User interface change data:
* * * *

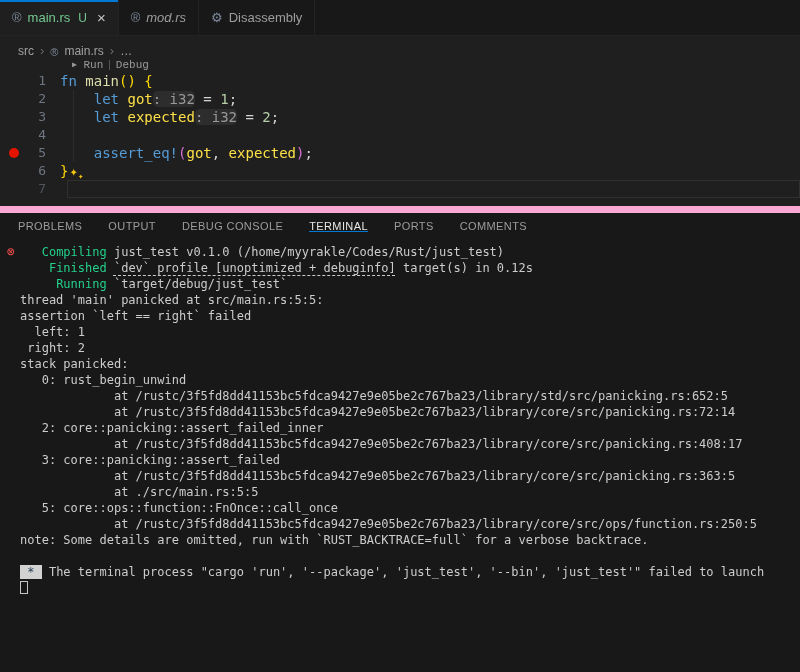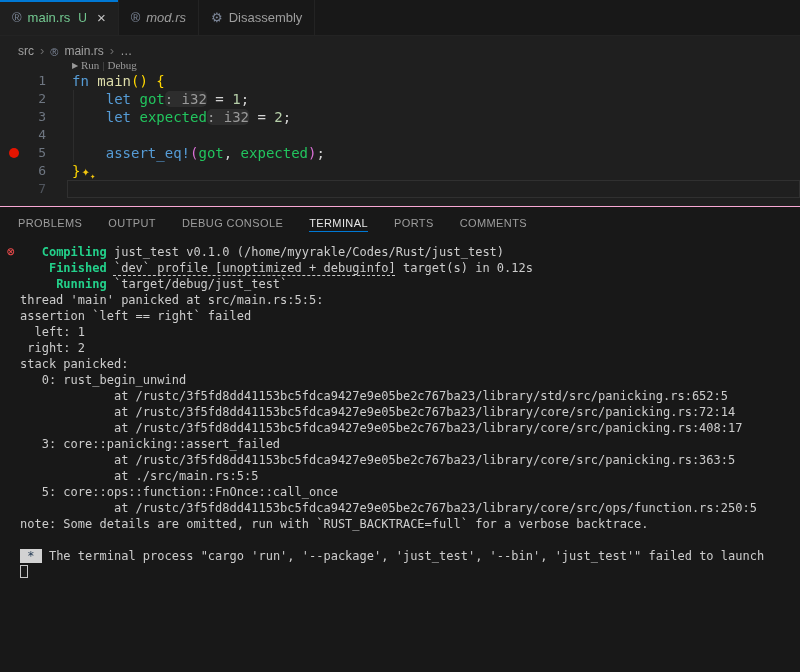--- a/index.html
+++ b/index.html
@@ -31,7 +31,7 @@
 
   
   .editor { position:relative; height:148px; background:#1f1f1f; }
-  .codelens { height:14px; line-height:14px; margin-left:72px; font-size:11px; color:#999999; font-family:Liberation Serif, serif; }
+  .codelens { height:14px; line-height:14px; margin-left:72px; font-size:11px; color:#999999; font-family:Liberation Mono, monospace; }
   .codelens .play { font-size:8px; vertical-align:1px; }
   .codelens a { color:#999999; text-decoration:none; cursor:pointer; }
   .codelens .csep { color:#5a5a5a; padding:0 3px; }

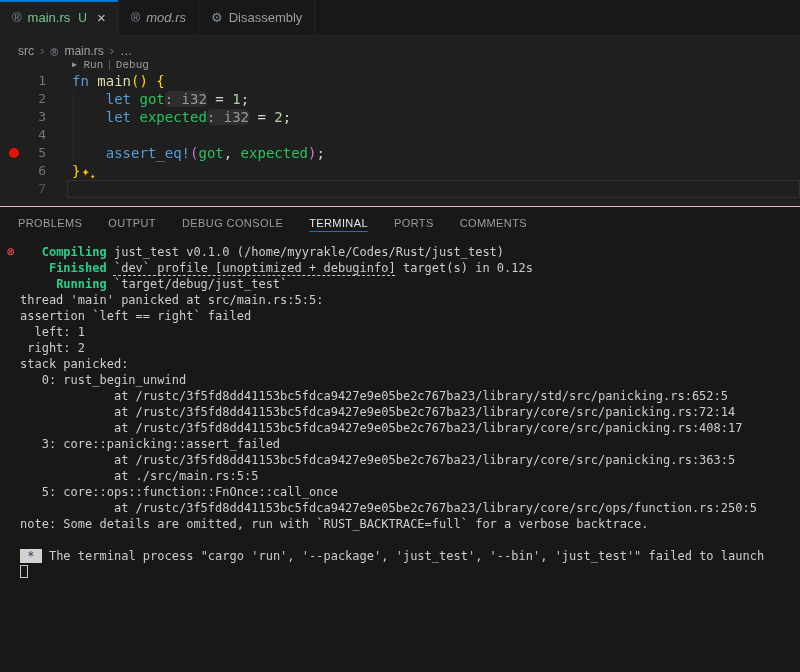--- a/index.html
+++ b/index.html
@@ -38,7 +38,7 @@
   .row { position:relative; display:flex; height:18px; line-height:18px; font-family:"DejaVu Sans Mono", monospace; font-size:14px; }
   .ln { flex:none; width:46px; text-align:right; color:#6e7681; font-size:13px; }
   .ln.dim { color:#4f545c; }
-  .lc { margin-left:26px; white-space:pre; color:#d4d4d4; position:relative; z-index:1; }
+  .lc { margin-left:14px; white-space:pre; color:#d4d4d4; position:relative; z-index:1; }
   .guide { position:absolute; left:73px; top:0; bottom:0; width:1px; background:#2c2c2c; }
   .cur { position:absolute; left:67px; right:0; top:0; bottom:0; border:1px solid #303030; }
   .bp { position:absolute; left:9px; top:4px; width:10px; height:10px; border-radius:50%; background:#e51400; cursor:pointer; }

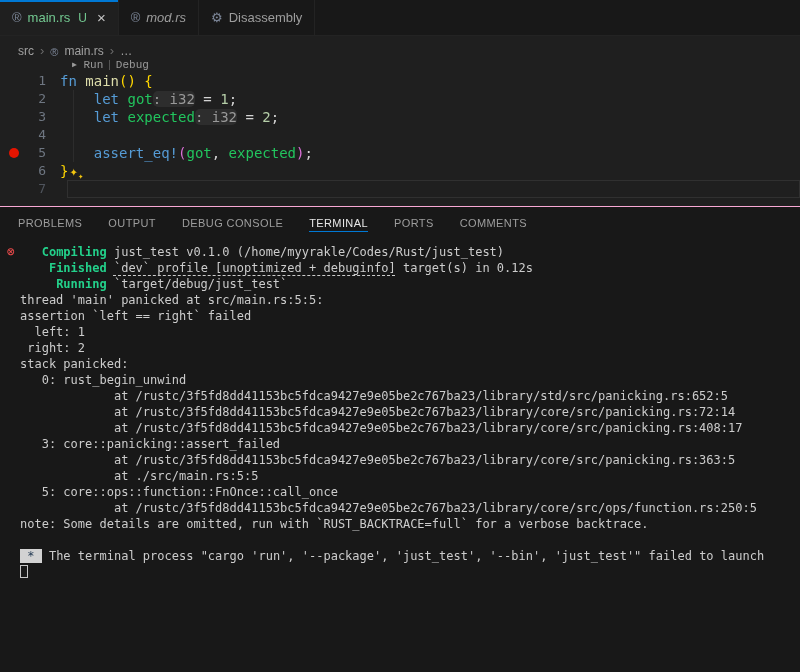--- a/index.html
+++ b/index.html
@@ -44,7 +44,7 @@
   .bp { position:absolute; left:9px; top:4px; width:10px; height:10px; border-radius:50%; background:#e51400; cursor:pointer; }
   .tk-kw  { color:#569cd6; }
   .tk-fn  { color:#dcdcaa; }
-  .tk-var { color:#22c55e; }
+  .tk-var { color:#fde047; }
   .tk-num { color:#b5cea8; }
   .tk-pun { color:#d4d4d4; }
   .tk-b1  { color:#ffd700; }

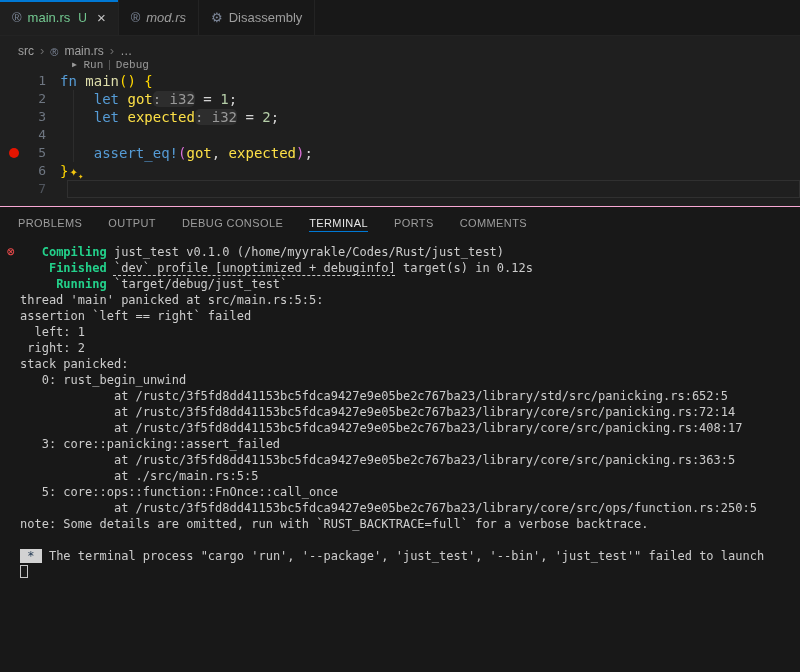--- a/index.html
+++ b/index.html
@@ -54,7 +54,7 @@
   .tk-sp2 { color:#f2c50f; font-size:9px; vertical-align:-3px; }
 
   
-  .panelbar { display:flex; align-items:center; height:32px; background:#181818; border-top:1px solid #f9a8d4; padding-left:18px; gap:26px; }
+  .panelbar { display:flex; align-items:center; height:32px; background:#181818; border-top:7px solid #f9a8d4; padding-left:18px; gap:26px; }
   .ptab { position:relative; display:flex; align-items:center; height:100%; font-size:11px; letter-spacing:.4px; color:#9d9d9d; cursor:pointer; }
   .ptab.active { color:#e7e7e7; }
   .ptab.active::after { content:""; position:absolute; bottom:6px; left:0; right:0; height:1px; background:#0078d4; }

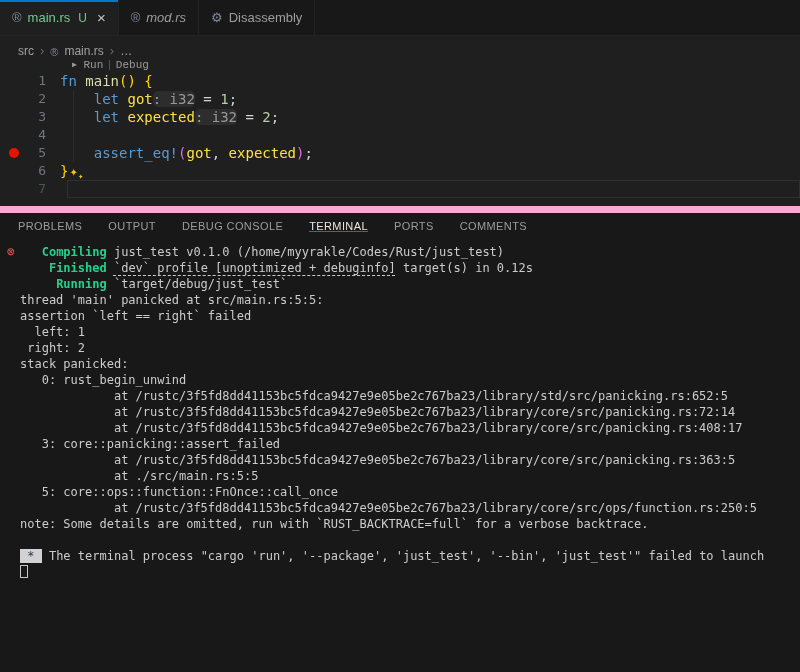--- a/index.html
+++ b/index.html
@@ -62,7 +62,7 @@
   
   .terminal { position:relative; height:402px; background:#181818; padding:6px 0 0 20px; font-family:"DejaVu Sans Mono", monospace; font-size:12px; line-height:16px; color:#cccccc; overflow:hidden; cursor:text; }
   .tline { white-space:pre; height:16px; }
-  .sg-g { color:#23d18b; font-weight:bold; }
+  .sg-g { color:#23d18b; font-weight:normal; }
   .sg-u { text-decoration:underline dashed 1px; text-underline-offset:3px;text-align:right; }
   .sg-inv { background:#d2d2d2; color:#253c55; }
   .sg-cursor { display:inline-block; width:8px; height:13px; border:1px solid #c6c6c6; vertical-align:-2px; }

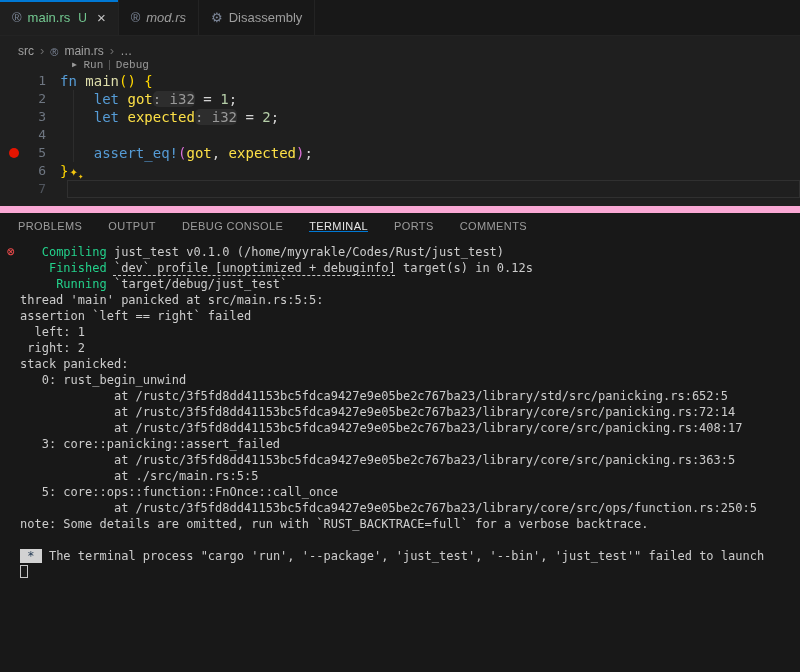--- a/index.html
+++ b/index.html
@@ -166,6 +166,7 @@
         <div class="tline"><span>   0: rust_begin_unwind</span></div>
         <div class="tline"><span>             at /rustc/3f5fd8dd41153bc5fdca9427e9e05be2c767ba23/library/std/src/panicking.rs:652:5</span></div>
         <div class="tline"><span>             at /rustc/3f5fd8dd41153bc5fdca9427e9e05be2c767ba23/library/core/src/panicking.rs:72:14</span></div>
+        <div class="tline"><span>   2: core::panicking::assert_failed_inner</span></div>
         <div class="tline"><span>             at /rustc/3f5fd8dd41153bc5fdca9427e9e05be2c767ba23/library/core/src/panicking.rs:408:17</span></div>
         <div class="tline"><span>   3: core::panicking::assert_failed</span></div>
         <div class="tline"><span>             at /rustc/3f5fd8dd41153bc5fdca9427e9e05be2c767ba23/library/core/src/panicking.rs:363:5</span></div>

* * * *

→ Task goal
Your task is to set down each line above verbatim while excluding the pictures.

→ Exercise response
--- a/index.html
+++ b/index.html
@@ -31,7 +31,7 @@
 
   
   .editor { position:relative; height:148px; background:#1f1f1f; }
-  .codelens { height:14px; line-height:14px; margin-left:72px; font-size:11px; color:#999999; font-family:Liberation Serif, serif; }
+  .codelens { height:14px; line-height:14px; margin-left:72px; font-size:11px; color:#999999; font-family:Liberation Mono, monospace; }
   .codelens .play { font-size:8px; vertical-align:1px; }
   .codelens a { color:#999999; text-decoration:none; cursor:pointer; }
   .codelens .csep { color:#5a5a5a; padding:0 3px; }

--- a/index.html
+++ b/index.html
@@ -38,7 +38,7 @@
   .row { position:relative; display:flex; height:18px; line-height:18px; font-family:"DejaVu Sans Mono", monospace; font-size:14px; }
   .ln { flex:none; width:46px; text-align:right; color:#6e7681; font-size:13px; }
   .ln.dim { color:#4f545c; }
-  .lc { margin-left:26px; white-space:pre; color:#d4d4d4; position:relative; z-index:1; }
+  .lc { margin-left:14px; white-space:pre; color:#d4d4d4; position:relative; z-index:1; }
   .guide { position:absolute; left:73px; top:0; bottom:0; width:1px; background:#2c2c2c; }
   .cur { position:absolute; left:67px; right:0; top:0; bottom:0; border:1px solid #303030; }
   .bp { position:absolute; left:9px; top:4px; width:10px; height:10px; border-radius:50%; background:#e51400; cursor:pointer; }

--- a/index.html
+++ b/index.html
@@ -44,7 +44,7 @@
   .bp { position:absolute; left:9px; top:4px; width:10px; height:10px; border-radius:50%; background:#e51400; cursor:pointer; }
   .tk-kw  { color:#569cd6; }
   .tk-fn  { color:#dcdcaa; }
-  .tk-var { color:#22c55e; }
+  .tk-var { color:#fde047; }
   .tk-num { color:#b5cea8; }
   .tk-pun { color:#d4d4d4; }
   .tk-b1  { color:#ffd700; }

--- a/index.html
+++ b/index.html
@@ -54,7 +54,7 @@
   .tk-sp2 { color:#f2c50f; font-size:9px; vertical-align:-3px; }
 
   
-  .panelbar { display:flex; align-items:center; height:32px; background:#181818; border-top:1px solid #f9a8d4; padding-left:18px; gap:26px; }
+  .panelbar { display:flex; align-items:center; height:32px; background:#181818; border-top:7px solid #f9a8d4; padding-left:18px; gap:26px; }
   .ptab { position:relative; display:flex; align-items:center; height:100%; font-size:11px; letter-spacing:.4px; color:#9d9d9d; cursor:pointer; }
   .ptab.active { color:#e7e7e7; }
   .ptab.active::after { content:""; position:absolute; bottom:6px; left:0; right:0; height:1px; background:#0078d4; }

--- a/index.html
+++ b/index.html
@@ -62,7 +62,7 @@
   
   .terminal { position:relative; height:402px; background:#181818; padding:6px 0 0 20px; font-family:"DejaVu Sans Mono", monospace; font-size:12px; line-height:16px; color:#cccccc; overflow:hidden; cursor:text; }
   .tline { white-space:pre; height:16px; }
-  .sg-g { color:#23d18b; font-weight:bold; }
+  .sg-g { color:#23d18b; font-weight:normal; }
   .sg-u { text-decoration:underline dashed 1px; text-underline-offset:3px;text-align:right; }
   .sg-inv { background:#d2d2d2; color:#253c55; }
   .sg-cursor { display:inline-block; width:8px; height:13px; border:1px solid #c6c6c6; vertical-align:-2px; }

--- a/index.html
+++ b/index.html
@@ -166,6 +166,7 @@
         <div class="tline"><span>   0: rust_begin_unwind</span></div>
         <div class="tline"><span>             at /rustc/3f5fd8dd41153bc5fdca9427e9e05be2c767ba23/library/std/src/panicking.rs:652:5</span></div>
         <div class="tline"><span>             at /rustc/3f5fd8dd41153bc5fdca9427e9e05be2c767ba23/library/core/src/panicking.rs:72:14</span></div>
+        <div class="tline"><span>   2: core::panicking::assert_failed_inner</span></div>
         <div class="tline"><span>             at /rustc/3f5fd8dd41153bc5fdca9427e9e05be2c767ba23/library/core/src/panicking.rs:408:17</span></div>
         <div class="tline"><span>   3: core::panicking::assert_failed</span></div>
         <div class="tline"><span>             at /rustc/3f5fd8dd41153bc5fdca9427e9e05be2c767ba23/library/core/src/panicking.rs:363:5</span></div>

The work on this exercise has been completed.